## Your goal
Exactly and only the lines from the one with "MLT 2225: 192 x 1.50 = 288.00 -> none" through the last line of the records need to be set down; please skip the pictures.

Revision tracking records:
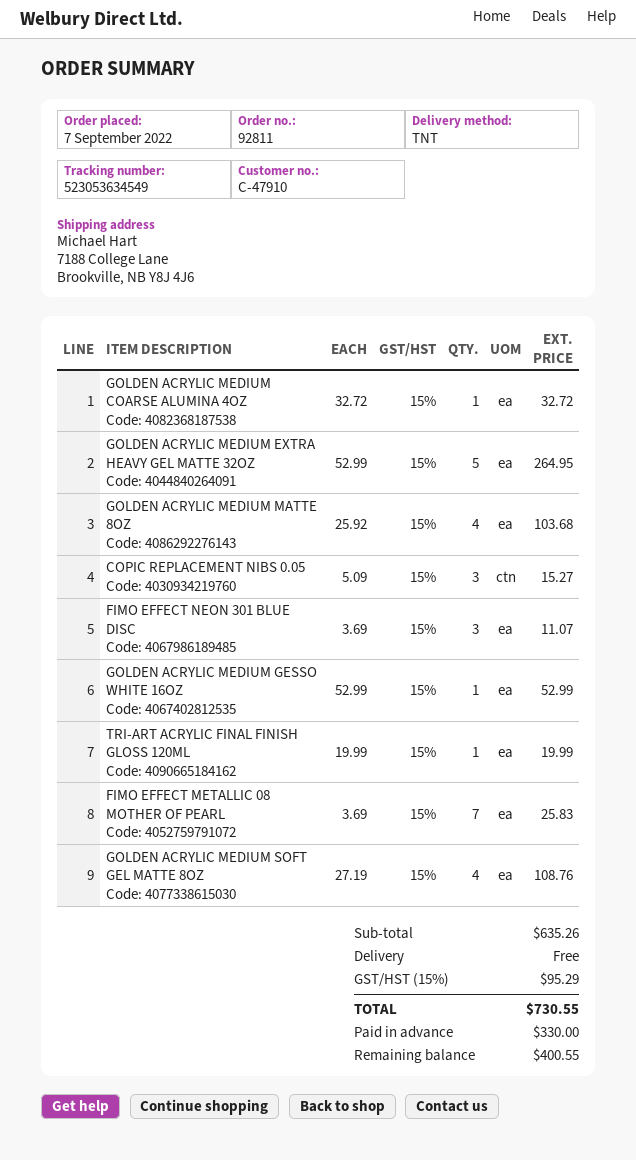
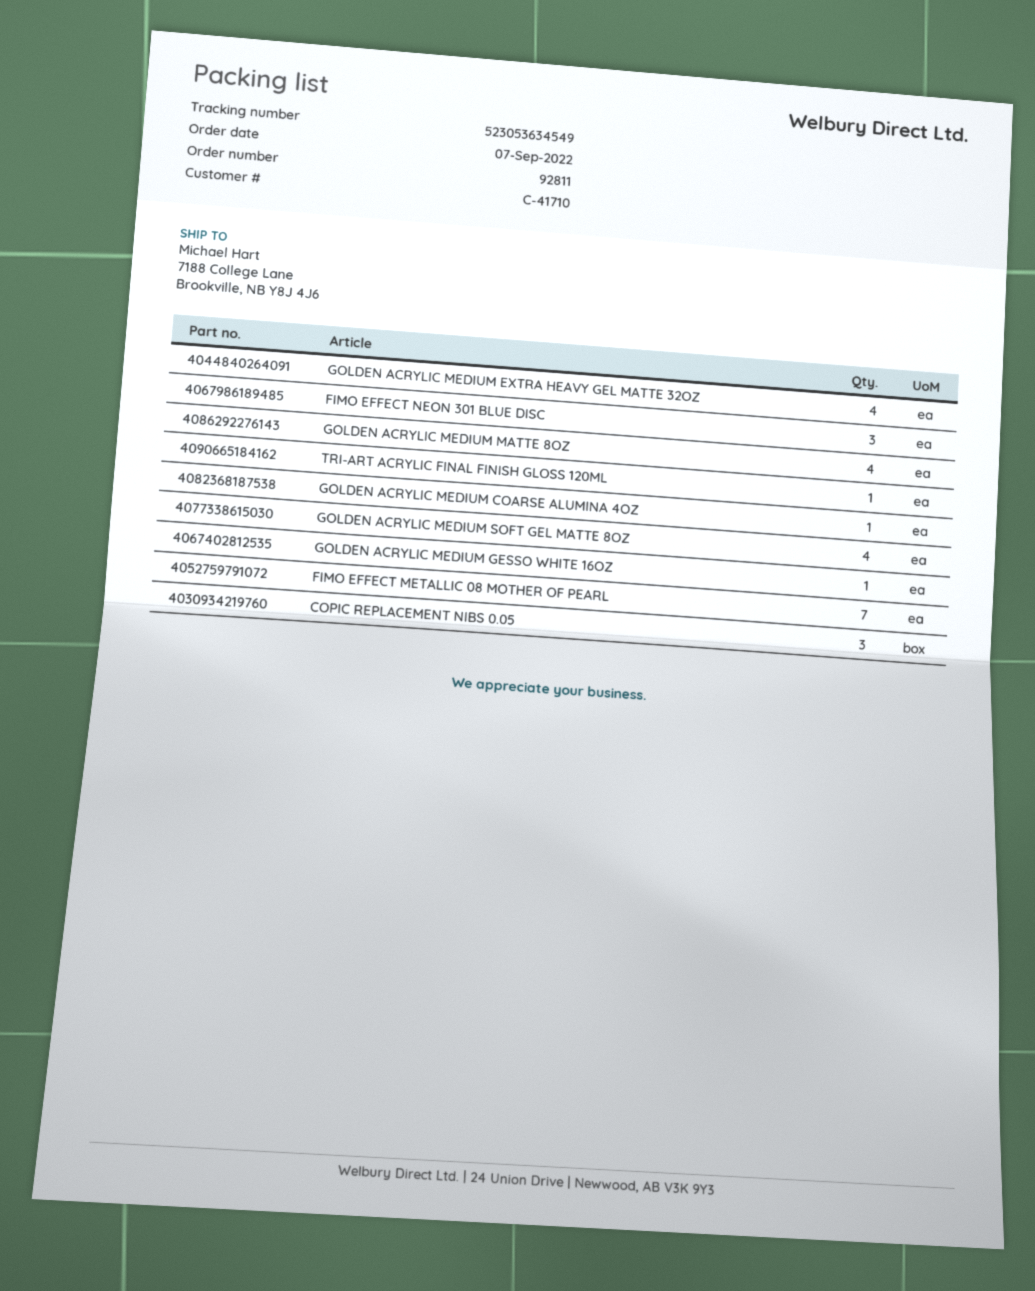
customer number: C-47910 -> C-41710
GOLDEN ACRYLIC MEDIUM EXTRA HEAVY GEL MATTE 32OZ: 5 -> 4

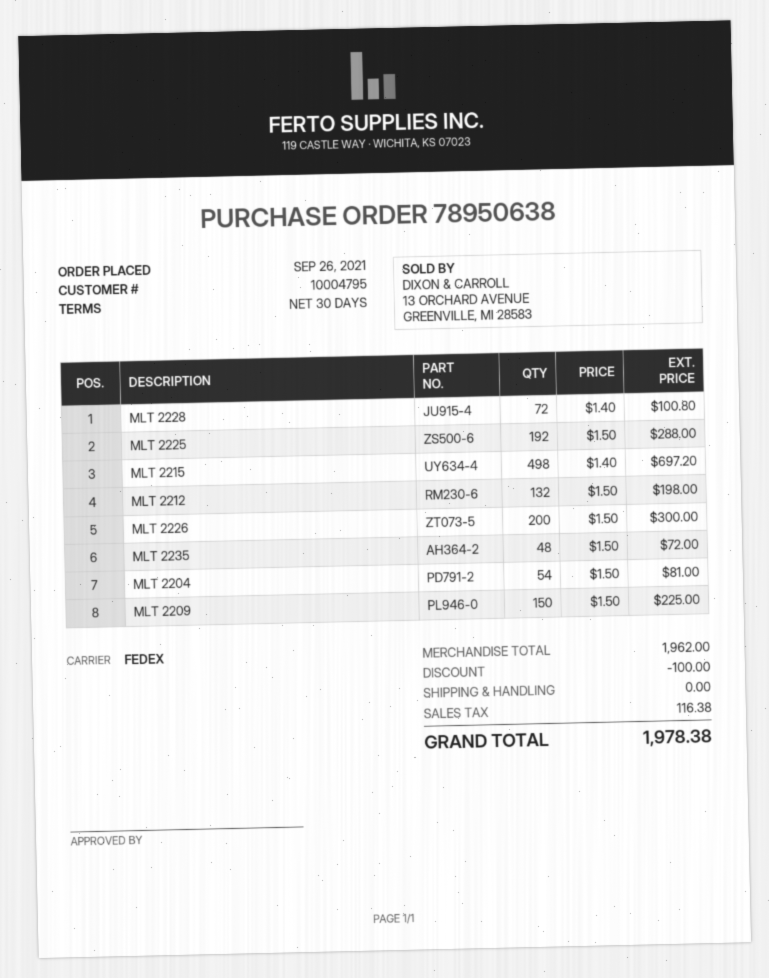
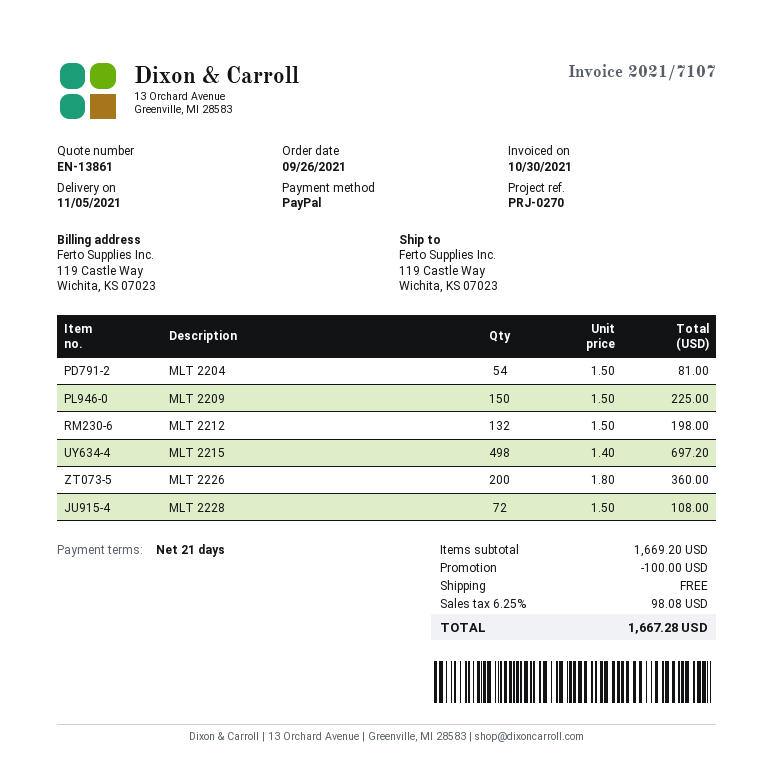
payment terms: 30 days -> 21 days
MLT 2228: 72 x 1.40 = 100.80 -> 72 x 1.50 = 108.00
MLT 2225: 192 x 1.50 = 288.00 -> none
MLT 2226: 200 x 1.50 = 300.00 -> 200 x 1.80 = 360.00
MLT 2235: 48 x 1.50 = 72.00 -> none
subtotal: 1962.00 -> 1669.20
tax: 116.38 -> 98.08
total: 1978.38 -> 1667.28

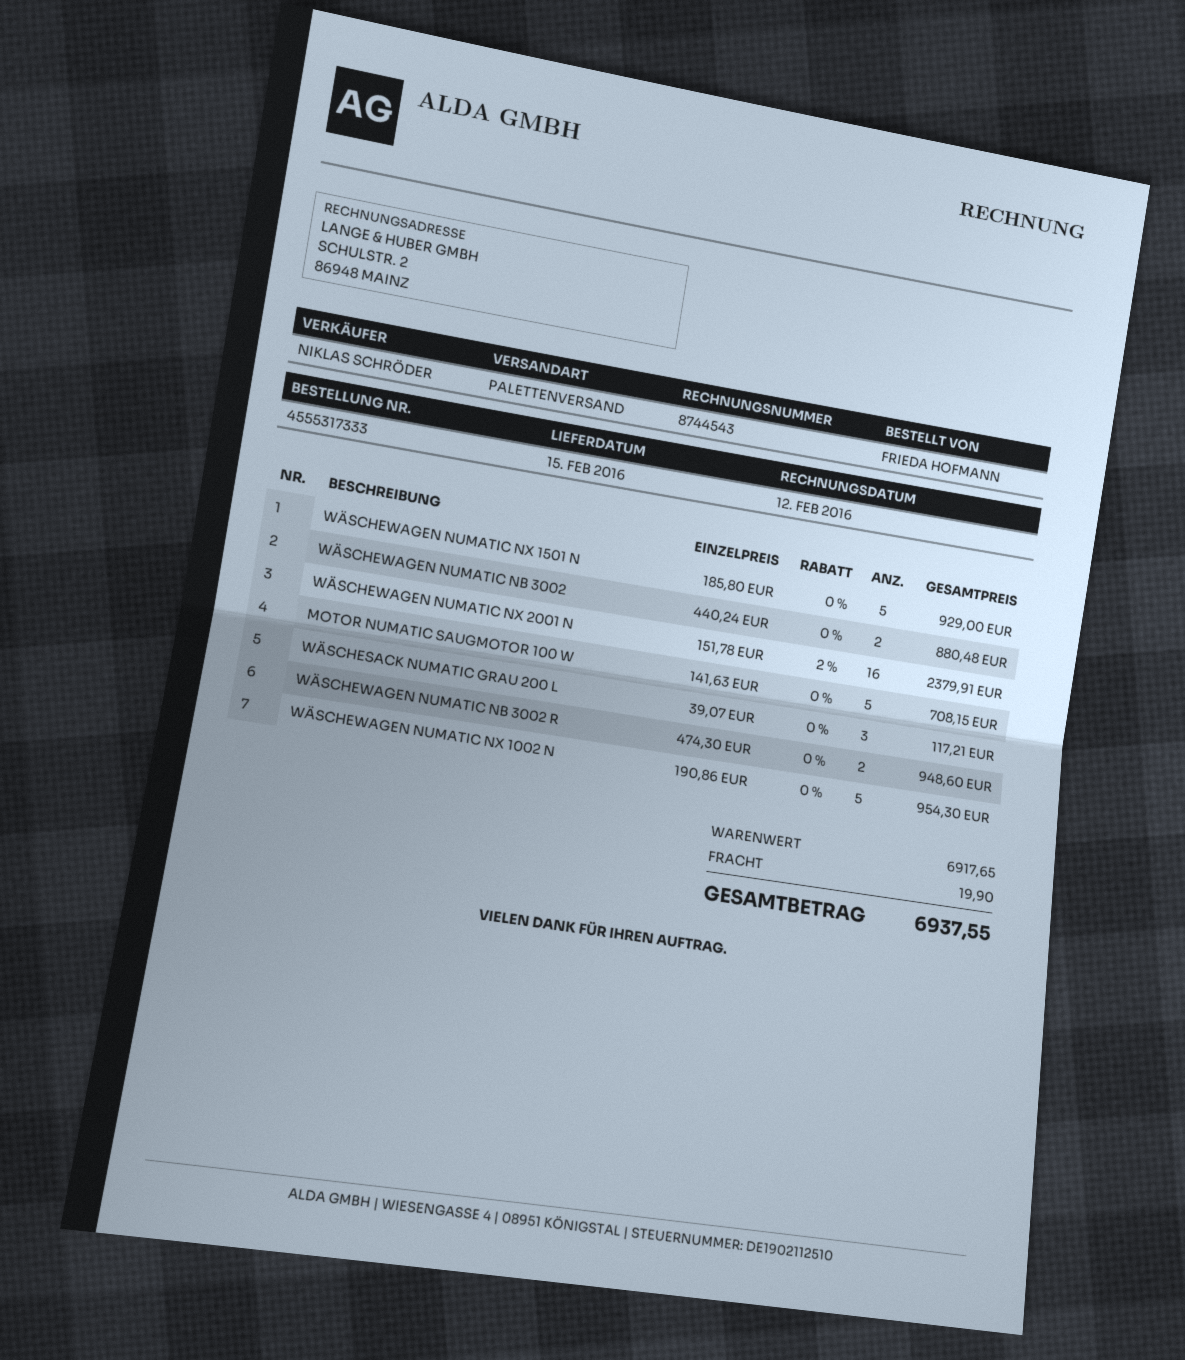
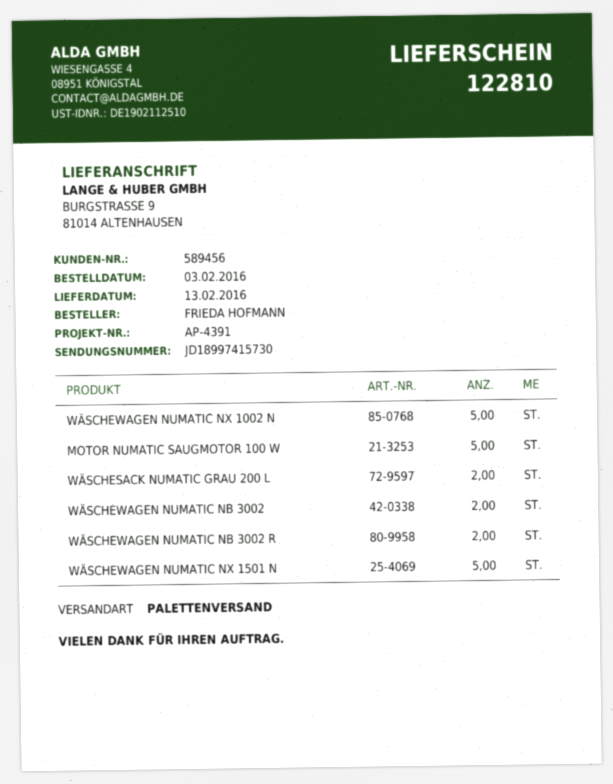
delivery date: 2016-02-15 -> 2016-02-13
WÄSCHEWAGEN NUMATIC NX 2001 N: 16 -> none
WÄSCHESACK NUMATIC GRAU 200 L: 3 -> 2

## Solved exercise
MLT 2225: 192 x 1.50 = 288.00 -> none
MLT 2226: 200 x 1.50 = 300.00 -> 200 x 1.80 = 360.00
MLT 2235: 48 x 1.50 = 72.00 -> none
subtotal: 1962.00 -> 1669.20
tax: 116.38 -> 98.08
total: 1978.38 -> 1667.28

delivery date: 2016-02-15 -> 2016-02-13
WÄSCHEWAGEN NUMATIC NX 2001 N: 16 -> none
WÄSCHESACK NUMATIC GRAU 200 L: 3 -> 2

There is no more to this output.